Today's Gear Up: AIDS Ride Expo '98 will address bicycle maintenance, training, avoiding injury, and, most important, figuring out how to raise the $2,300 minimum needed to participate in this year's 500-mile Twin Cities/Wisconsin/Chicago AIDS ride. The festivities will include a helmet-decorating contest and fashion show as well as panel discussions with survivors of previous rides. The free expo is geared toward both confirmed and potential riders and runs from 11 to 5 at the Hokin Student Center of Columbia College, 623 S. Wabash.

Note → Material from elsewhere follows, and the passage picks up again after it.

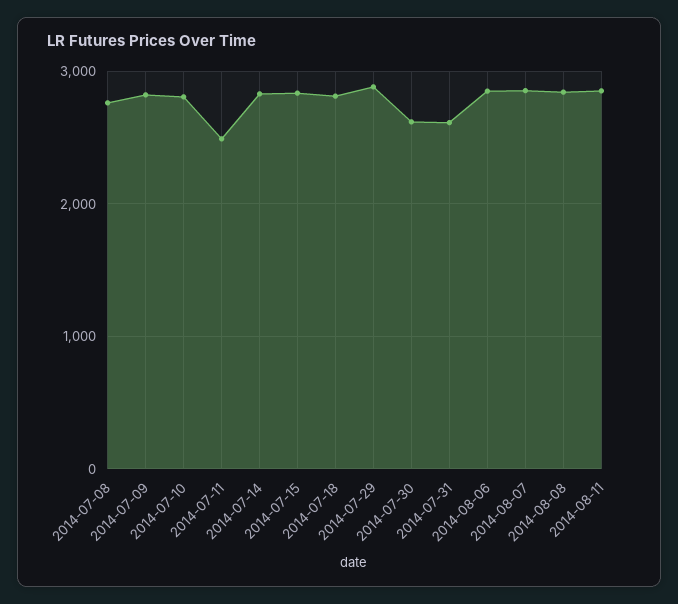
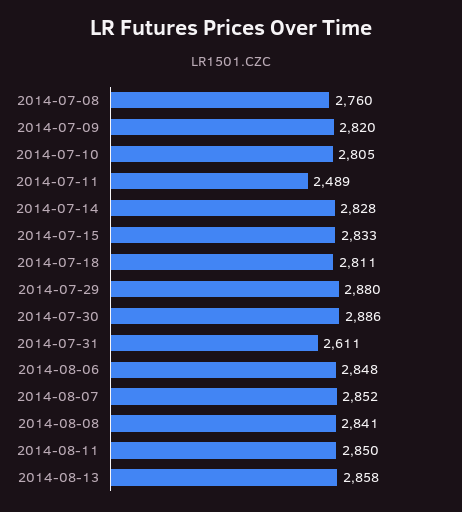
2014-07-30: 2600 -> 2886
2014-08-13: none -> 2858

Call 773-880-8812.
8 SUNDAY When Women & Children First opened in the late 1970s, owners Ann Christophersen and Linda Bubon could barely squeeze 75 people into the tiny Armitage Avenue bookstore. At their current location, in Andersonville, they've accommodated crowds of more than 300 for the likes of Alice Walker, Susan Faludi, Margaret Atwood, and Amy Tan. Today they'll mark their expansion next door and celebrate International Women's Day with a Champagne Reception for Chicago Women Authors; the guest list includes Julie Parson-Nesbitt, Yvonne Zipter, S.L. Wisenberg, Jennifer Berman, Susan Hahn, Anne Calcagno, and Lisa Douglass. The reception is from 1 to 3 at Women & Children First, 5233 N. Clark; the day begins at 10:30 with a half hour of stories and songs for children. Both events are free. Call 773-769-9299. Related happenings taking place nearby include Footsteps Theater Company's presentation of the stage-combat show Warrior Queens at 2 at 5230 N. Clark. Tickets are $14; call 773-878-4840. At 3 visiting Northwestern professor Marika Lindholm will speak on "Women's Power, Resources, and the Making of the Swedish Welfare State" at the Swedish American Museum, 5211 N. Clark. It's free, but donations are welcome; call 773-728-8111. Finally, at 4 social activist Bernadine Dohrn will lead a free discussion of Atwood's The Handmaid's Tale at Ann Sather, 5207 N. Clark. Call 312-427-2060 for more.
9 MONDAY In 1984, the late Polish filmmaker Kryzysztof Kieslowski's first script with Krzysztof Piesiewicz produced the story of a lawyer who continues to keep track of his family and colleagues after his death. It sounds like the plot of a wacky sitcom, but it resulted in the meditative, seldom-screened No End. The two Krzysztofs went on to make The Decalogue, The Double Life of Veronique, and the "Three Colors" trilogy: Blue, White, and Red. The pair were planning to collaborate on a new trio of films based on heaven, hell, and purgatory when Kieslowski died of a heart attack in 1996. No End screens tonight at 7 at the University of Chicago's Doc Films, 1212 E. 59th. Admission is $3. Call 773-702-8575.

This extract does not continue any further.